**EXERCISE:**
Produce the listing below again, exactly as shown.

**SUPPLIED DATA:**

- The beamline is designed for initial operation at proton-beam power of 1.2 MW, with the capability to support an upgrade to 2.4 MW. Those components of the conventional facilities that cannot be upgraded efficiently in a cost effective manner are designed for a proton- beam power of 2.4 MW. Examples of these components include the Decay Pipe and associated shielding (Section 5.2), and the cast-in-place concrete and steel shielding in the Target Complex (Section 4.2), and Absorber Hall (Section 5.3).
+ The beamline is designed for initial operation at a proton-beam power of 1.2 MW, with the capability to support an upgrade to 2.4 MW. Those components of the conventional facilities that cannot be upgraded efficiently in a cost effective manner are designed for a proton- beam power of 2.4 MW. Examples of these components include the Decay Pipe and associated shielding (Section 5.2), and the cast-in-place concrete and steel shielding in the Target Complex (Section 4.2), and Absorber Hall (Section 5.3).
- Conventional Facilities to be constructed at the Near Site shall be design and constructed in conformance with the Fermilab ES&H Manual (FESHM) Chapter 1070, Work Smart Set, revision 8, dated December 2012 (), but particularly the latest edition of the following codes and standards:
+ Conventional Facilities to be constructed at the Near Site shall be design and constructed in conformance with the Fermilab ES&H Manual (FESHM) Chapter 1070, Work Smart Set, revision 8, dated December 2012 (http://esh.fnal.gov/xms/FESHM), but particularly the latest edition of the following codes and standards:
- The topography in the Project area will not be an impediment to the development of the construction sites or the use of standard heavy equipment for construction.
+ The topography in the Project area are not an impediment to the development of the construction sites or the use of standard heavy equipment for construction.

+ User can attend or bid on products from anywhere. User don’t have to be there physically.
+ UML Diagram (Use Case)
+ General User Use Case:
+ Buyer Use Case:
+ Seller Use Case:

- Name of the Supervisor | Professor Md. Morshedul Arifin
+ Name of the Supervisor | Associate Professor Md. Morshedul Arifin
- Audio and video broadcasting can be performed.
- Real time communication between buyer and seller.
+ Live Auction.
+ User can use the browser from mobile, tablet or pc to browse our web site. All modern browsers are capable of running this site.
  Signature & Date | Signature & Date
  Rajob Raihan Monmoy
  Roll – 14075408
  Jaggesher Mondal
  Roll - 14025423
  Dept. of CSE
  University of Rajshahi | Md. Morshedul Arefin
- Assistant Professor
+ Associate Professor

**RESPONSE TO THIS TASK:**
- The beamline is designed for initial operation at proton-beam power of 1.2 MW, with the capability to support an upgrade to 2.4 MW. Those components of the conventional facilities that cannot be upgraded efficiently in a cost effective manner are designed for a proton- beam power of 2.4 MW. Examples of these components include the Decay Pipe and associated shielding (Section 5.2), and the cast-in-place concrete and steel shielding in the Target Complex (Section 4.2), and Absorber Hall (Section 5.3).
+ The beamline is designed for initial operation at a proton-beam power of 1.2 MW, with the capability to support an upgrade to 2.4 MW. Those components of the conventional facilities that cannot be upgraded efficiently in a cost effective manner are designed for a proton- beam power of 2.4 MW. Examples of these components include the Decay Pipe and associated shielding (Section 5.2), and the cast-in-place concrete and steel shielding in the Target Complex (Section 4.2), and Absorber Hall (Section 5.3).
- Conventional Facilities to be constructed at the Near Site shall be design and constructed in conformance with the Fermilab ES&H Manual (FESHM) Chapter 1070, Work Smart Set, revision 8, dated December 2012 (), but particularly the latest edition of the following codes and standards:
+ Conventional Facilities to be constructed at the Near Site shall be design and constructed in conformance with the Fermilab ES&H Manual (FESHM) Chapter 1070, Work Smart Set, revision 8, dated December 2012 (http://esh.fnal.gov/xms/FESHM), but particularly the latest edition of the following codes and standards:
- The topography in the Project area will not be an impediment to the development of the construction sites or the use of standard heavy equipment for construction.
+ The topography in the Project area are not an impediment to the development of the construction sites or the use of standard heavy equipment for construction.

+ User can attend or bid on products from anywhere. User don’t have to be there physically.
+ UML Diagram (Use Case)
+ General User Use Case:
+ Buyer Use Case:
+ Seller Use Case:

- Name of the Supervisor | Professor Md. Morshedul Arifin
+ Name of the Supervisor | Associate Professor Md. Morshedul Arifin
- Audio and video broadcasting can be performed.
- Real time communication between buyer and seller.
+ Live Auction.
+ User can use the browser from mobile, tablet or pc to browse our web site. All modern browsers are capable of running this site.
  Signature & Date | Signature & Date
  Rajob Raihan Monmoy
  Roll – 14075408
  Jaggesher Mondal
  Roll - 14025423
  Dept. of CSE
  University of Rajshahi | Md. Morshedul Arefin
- Assistant Professor
+ Associate Professor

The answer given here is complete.